- [Work instructions]:
Every line of the entries below from the one containing "- 4. For S3BucketPrefix, enter" to the one containing "3. For Prefix", both ends included, must be written out exactly. No other line belongs in the answer.

[Change detection data]
++++++++
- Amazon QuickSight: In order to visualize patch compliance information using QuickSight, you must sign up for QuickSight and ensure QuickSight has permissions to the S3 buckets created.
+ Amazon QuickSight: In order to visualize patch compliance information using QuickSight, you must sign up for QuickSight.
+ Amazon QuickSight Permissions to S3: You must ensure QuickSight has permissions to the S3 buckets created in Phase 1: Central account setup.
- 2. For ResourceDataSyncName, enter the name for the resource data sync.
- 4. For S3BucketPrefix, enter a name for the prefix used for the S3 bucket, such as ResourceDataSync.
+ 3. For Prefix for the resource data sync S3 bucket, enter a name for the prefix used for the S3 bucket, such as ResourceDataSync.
++++++++
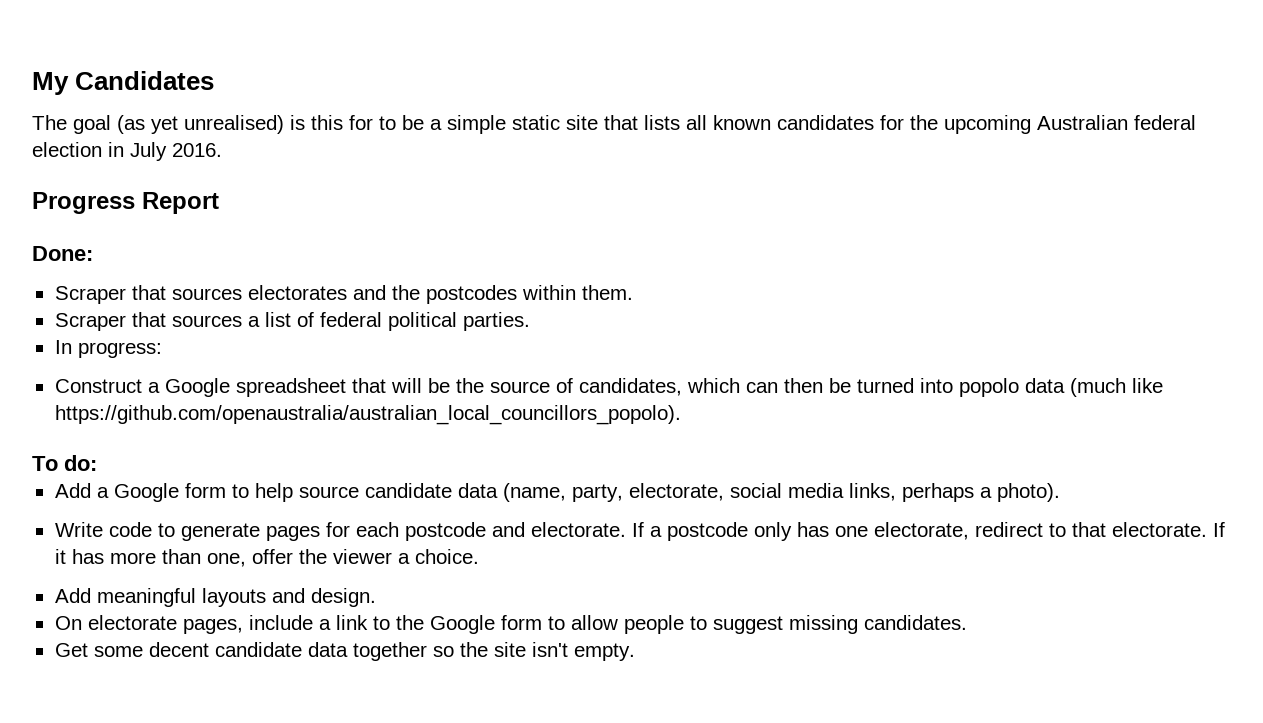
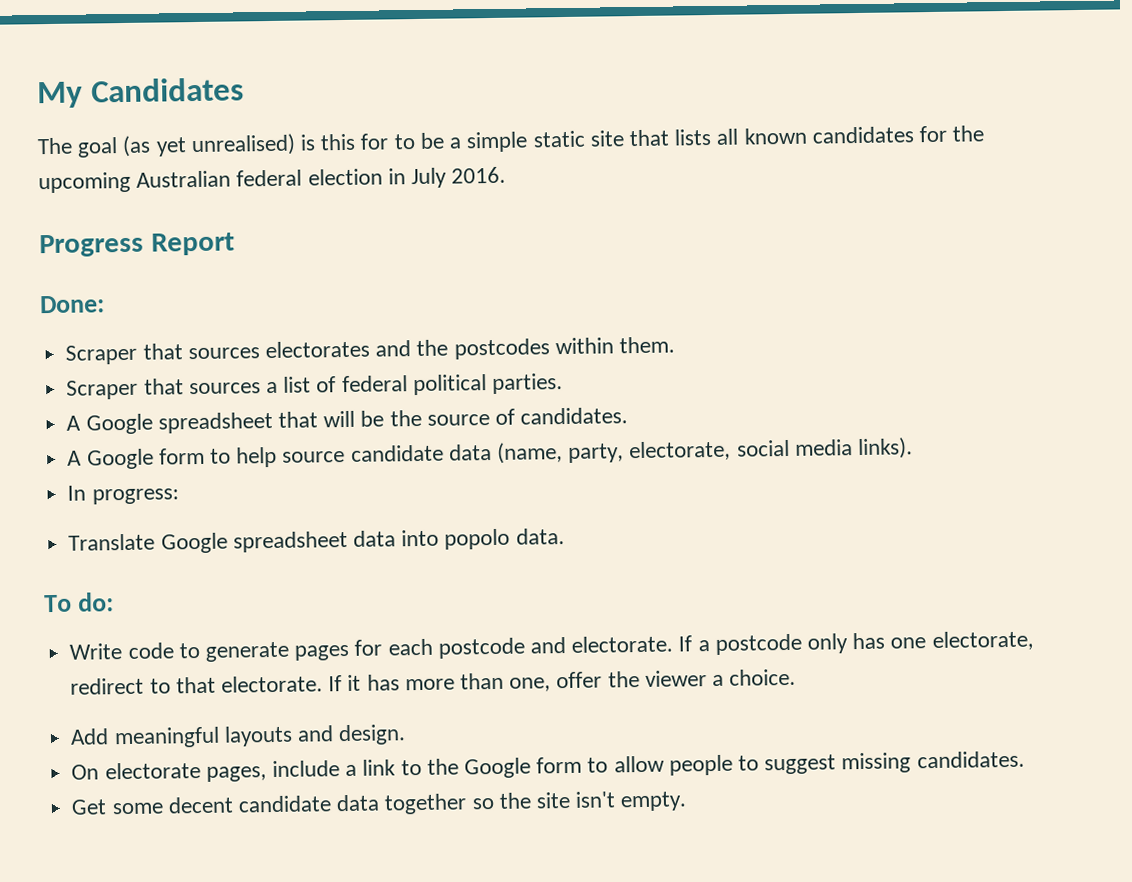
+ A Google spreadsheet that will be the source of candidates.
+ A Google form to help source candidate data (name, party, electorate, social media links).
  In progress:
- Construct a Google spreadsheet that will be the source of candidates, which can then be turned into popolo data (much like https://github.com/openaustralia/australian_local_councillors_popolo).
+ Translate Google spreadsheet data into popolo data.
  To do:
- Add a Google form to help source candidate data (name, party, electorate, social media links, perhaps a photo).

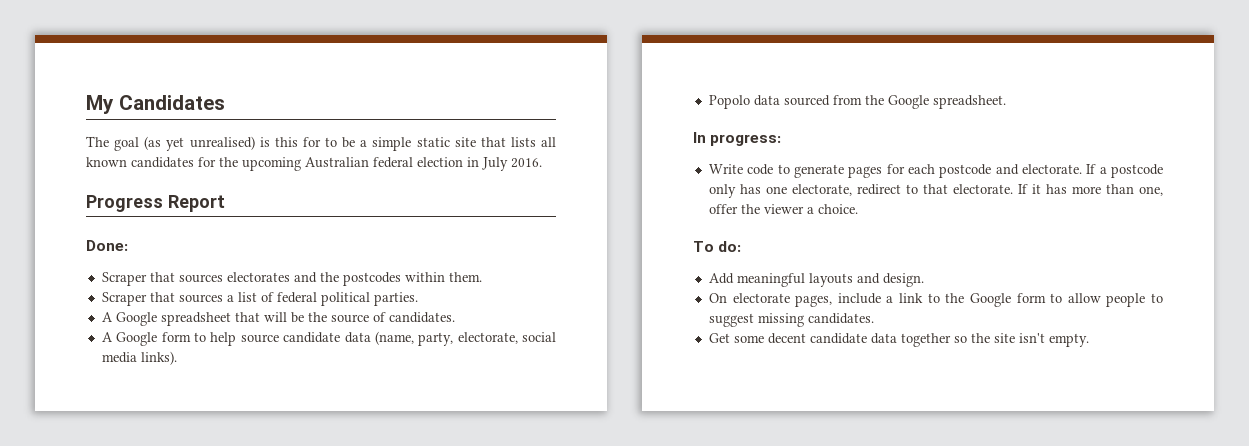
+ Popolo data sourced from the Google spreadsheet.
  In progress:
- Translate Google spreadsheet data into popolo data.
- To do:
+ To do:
++++++++
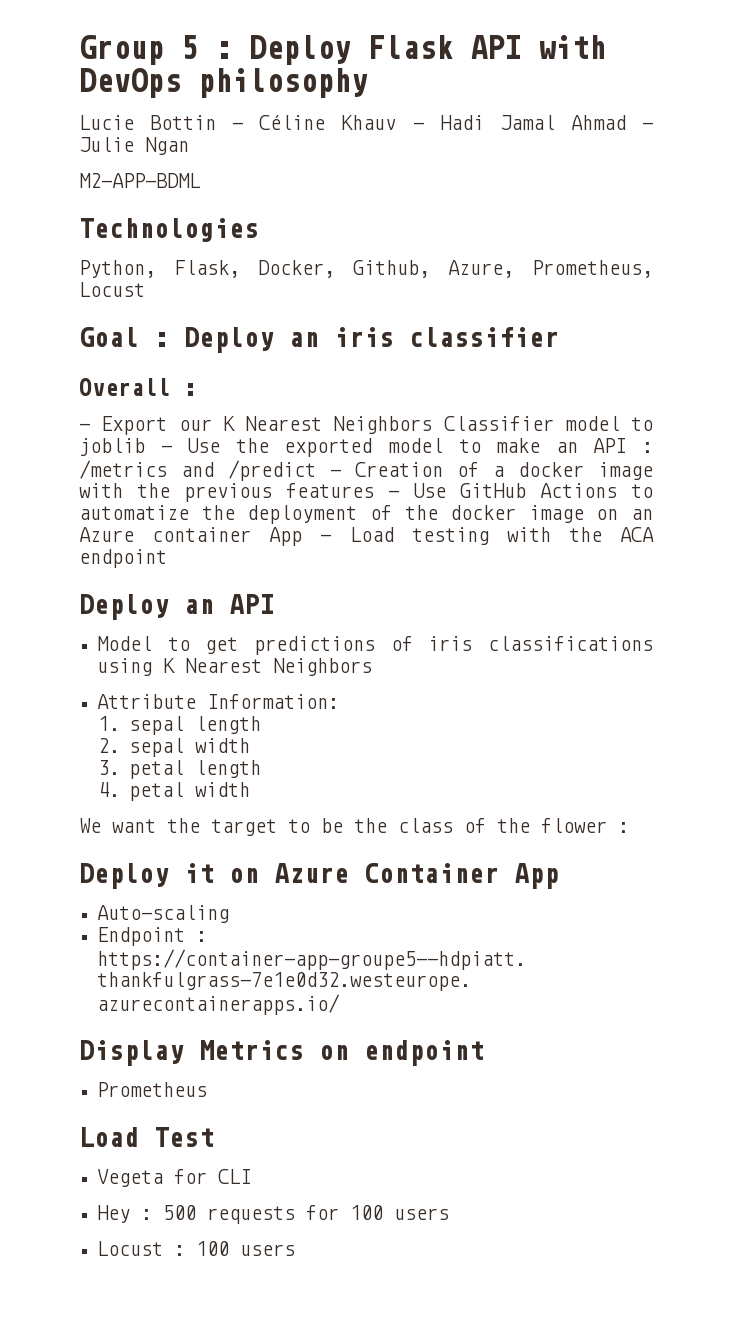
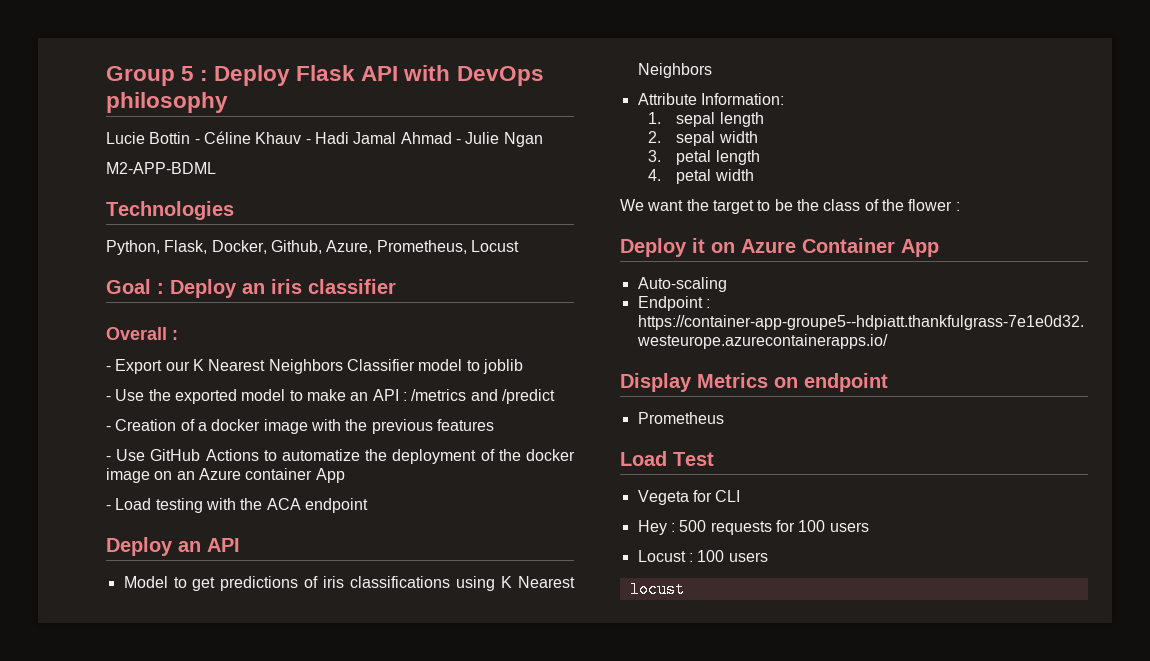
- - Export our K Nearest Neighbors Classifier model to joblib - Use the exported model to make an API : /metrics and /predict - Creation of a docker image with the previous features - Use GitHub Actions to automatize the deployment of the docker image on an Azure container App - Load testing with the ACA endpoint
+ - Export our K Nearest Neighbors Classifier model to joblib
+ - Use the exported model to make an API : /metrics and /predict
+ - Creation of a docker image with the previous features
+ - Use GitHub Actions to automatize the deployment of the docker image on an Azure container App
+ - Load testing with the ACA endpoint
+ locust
++++++++
- [Exercise output]:
- 4. For S3BucketPrefix, enter a name for the prefix used for the S3 bucket, such as ResourceDataSync.
+ 3. For Prefix for the resource data sync S3 bucket, enter a name for the prefix used for the S3 bucket, such as ResourceDataSync.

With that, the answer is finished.